Methods methods Exponential Smoothing, forecasting sales that may occur in August 2015 as many as 1405 cards and Mean Absolute Deviation 292 prime Sympathy cards. While the range of sales of 1113sampai dengan1697 card. If the range of the sale under the sale of starter packs 1113kartu Sympathy is deplorable, and if the sale of SIM cards Sympathy cards above 1697 then the sale is said to be good.
So we can conclude that the method closest to the truth or the smallest error rate is the Moving Average Weight. Weight Moving Average method is better than the method Moving Average and Exponential Smoothing Methods. So if the forecast sales of the Method of Weight Moving Average forecasting error is relatively small so the results of this forecasting method will guarantee its accuracy. Methods Weight Moving Average forecast sales of cards for the month of August 2015 as many as 1856 cards and Mean Absolute Deviation 40 prime Sympathy cards. While the range of sales of 1816sampai dengan1896 card. If the range of the sale of the cards in 1816 under prime Sympathy card sales said to be bad, and if the sale of SIM cards Sympathy cards above 1896 then the sale is said to be good.

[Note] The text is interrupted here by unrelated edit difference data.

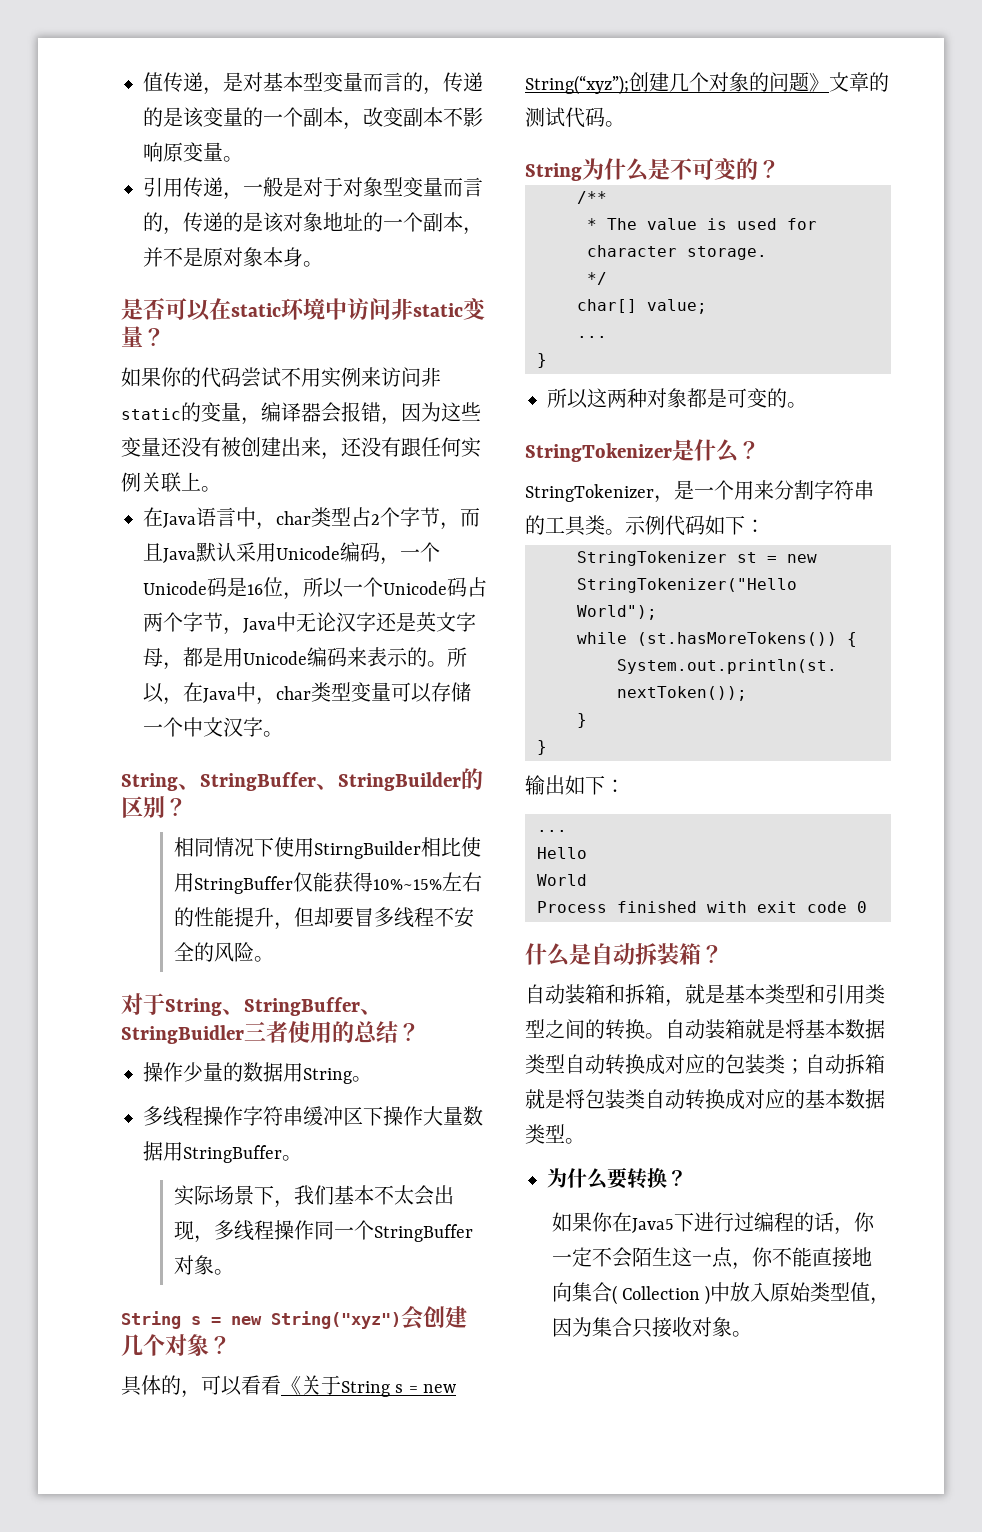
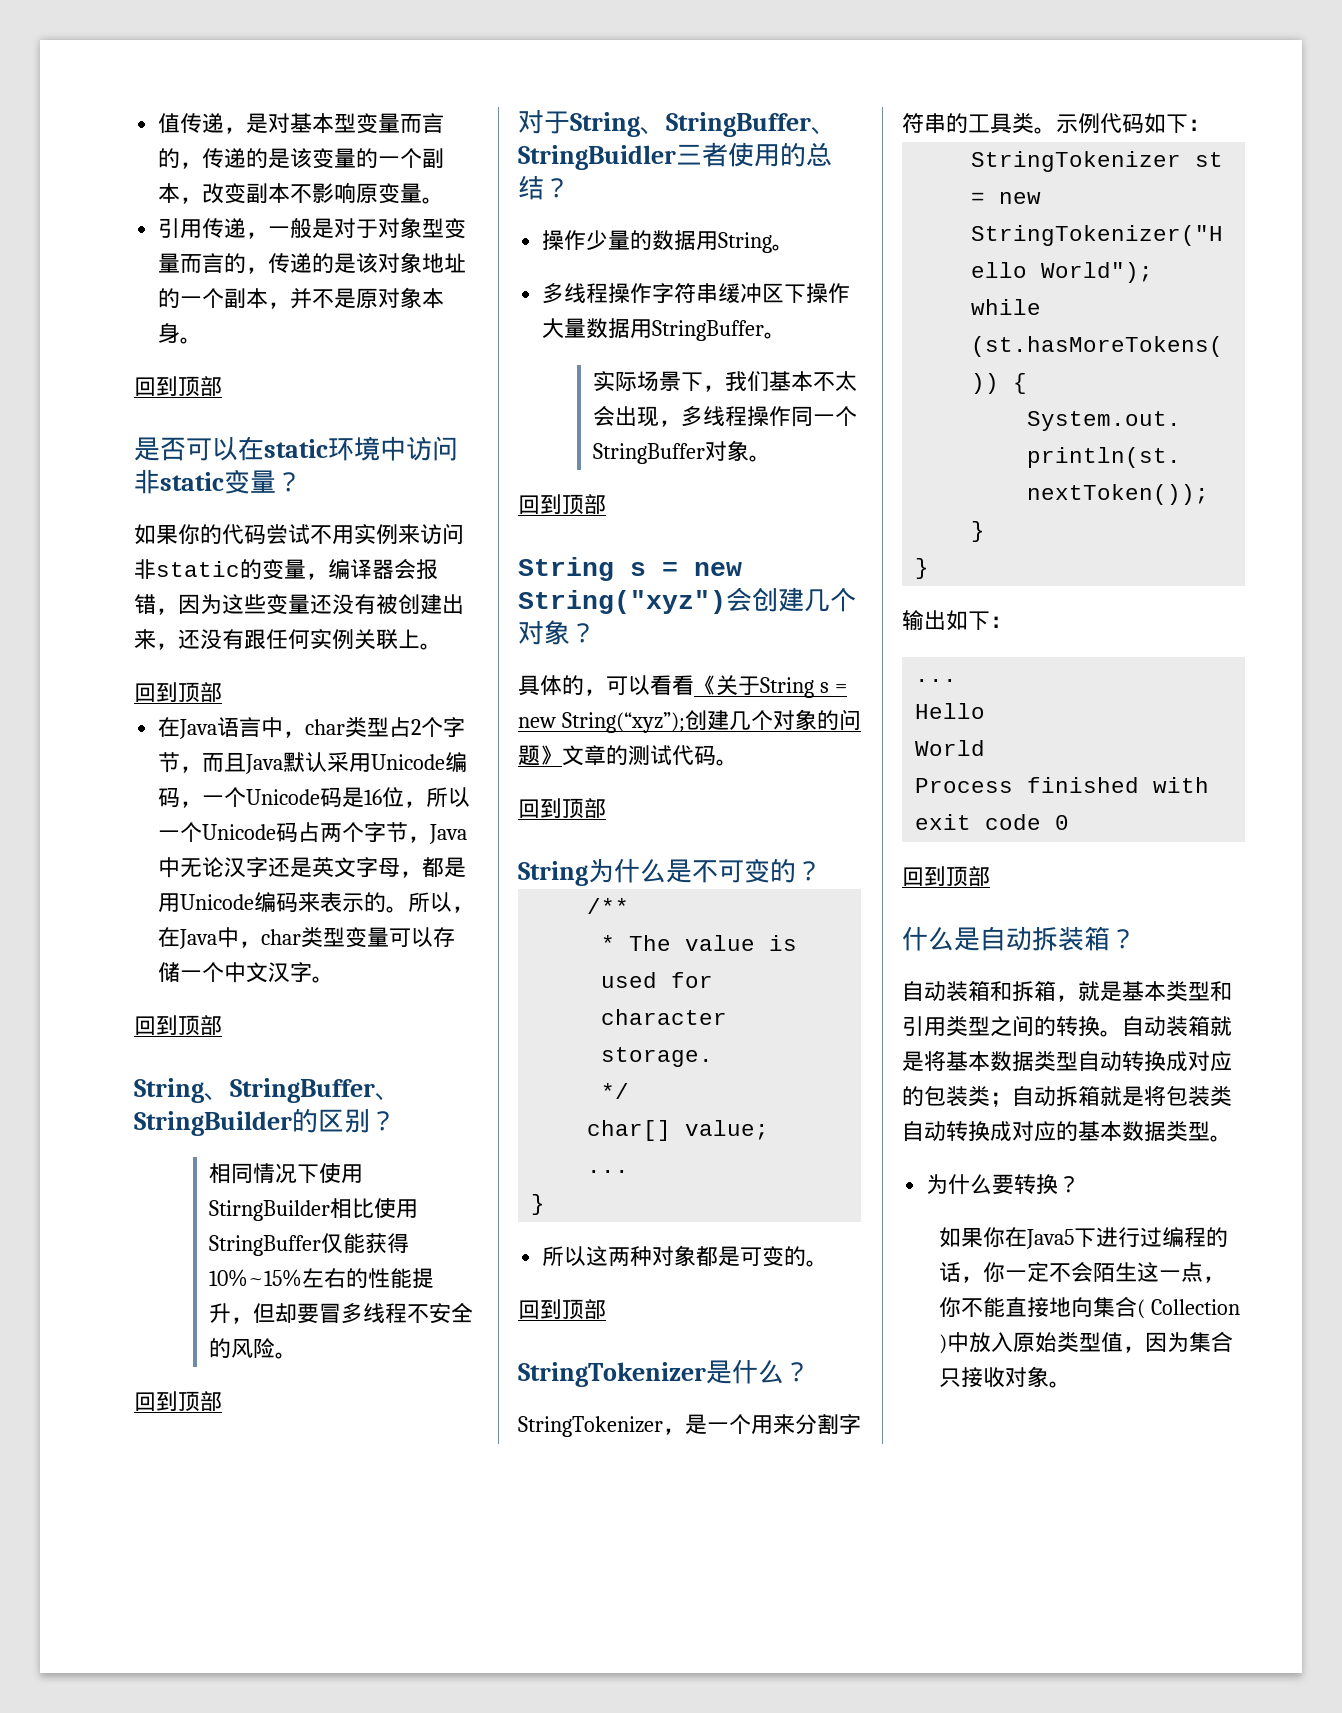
(323, 264) none -> [134,376,222,396] // 回到顶部
(221, 489) none -> [134,682,222,702] // 回到顶部
(283, 734) none -> [134,1015,222,1035] // 回到顶部
(275, 959) none -> [134,1391,222,1411] // 回到顶部
(235, 1272) none -> [518,494,606,514] // 回到顶部
(625, 124) none -> [518,798,606,818] // 回到顶部
(807, 405) none -> [518,1299,606,1319] // 回到顶部
(867, 907) none -> [902,866,990,886] // 回到顶部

From the results that have been obtained to minimize the risk of loss / excess demand, then the company should be able to sell at least 1816 and maximum prime cards Sympathy Sympathy 1896 SIM Card. It can be seen from the sales range Weight Moving Average Method.
Of the three methods used to perform sales forecasting acquired method is the best method Moving Average Weight. Because the error rate is smaller than the Moving Average Method and Exponential Smoothing Method.
CHAPTER
V
CONCLUSION
CONCLUSION
5.1 Conclusion
Based on the results of the Third calculation
method, the authors draw the following conclusion:
The method closest to the truth or the smallest
error rate is the Moving Average Weight. Weight Moving Average method is better
than the method Moving Average and Exponential Smoothing Methods. So, if the
forecast sales of the method of moving average error in forecasting relatife
smaller, so the results of this forecasting method will guarantee its accuracy.

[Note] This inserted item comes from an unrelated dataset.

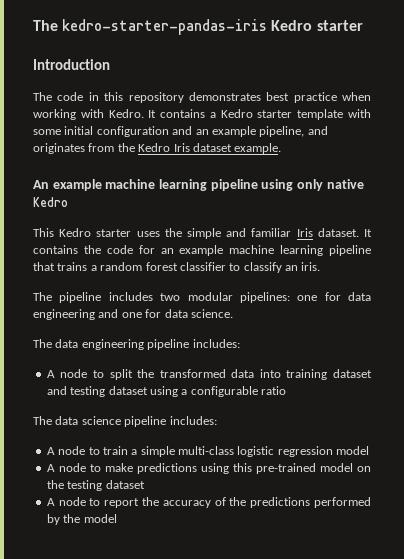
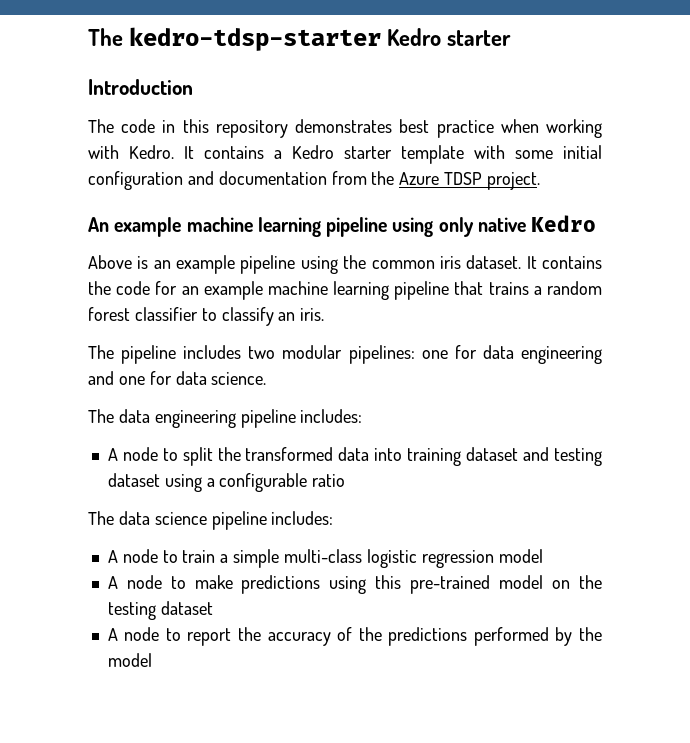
[33,19,268,35] The kedro-starter-pandas-iris -> [88,27,382,51] The kedro-tdsp-starter
[195,126,328,137] [33,143,282,154] an example pipeline, and originates from the Kedro Iris dataset example. -> [218,171,541,190] documentation from the Azure TDSP project.
[33,228,313,239] This Kedro starter uses the simple and familiar Iris -> [88,255,461,274] Above is an example pipeline using the common iris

Methods Weight Moving Average forecast sales of cards for the month of August
2015 as many as 1856 cards and Mean Absolute Deviation 40 prime Simpati Sim
Cards. While the range of total sales in 1816 up to 1896 cards. If the range of
the sale of the cards in 1816 under prime Simpati Sim Card sales said to be
bad, and if the sale of Simpati Sim cards above 1896 then the sale is said to
be good. From the results that have been obtained to minimize the risk of loss
/ excess demand, then the company should be able to sell at least 1816 and
maximum 1896 SIM Card. It can be seen from the sales range Weight Moving Average
Method.Of the three methods used to perform sales forecasting acquired method
is the best method Moving Average Weight. Because the error rate is smaller
than the Moving Average Method and Exponential Smoothing Methods.
5.2 Suggestions
After researching, calculating, analyzing and
conclusions of forecasting sales at PT.Simpatindo Multimedia Branch
Penggilingan East Jakarta, the author tries to give advice, if someday the
company wants to do sales forecasting, you should use Method for Weight Moving
Average error rate is smaller than method of Moving Average and Exponential
Smoothing Methods. Although the results are not precise forecasting up to 100%
but can be considered to make the planning and the target company's activities
further in increasing sales strategy.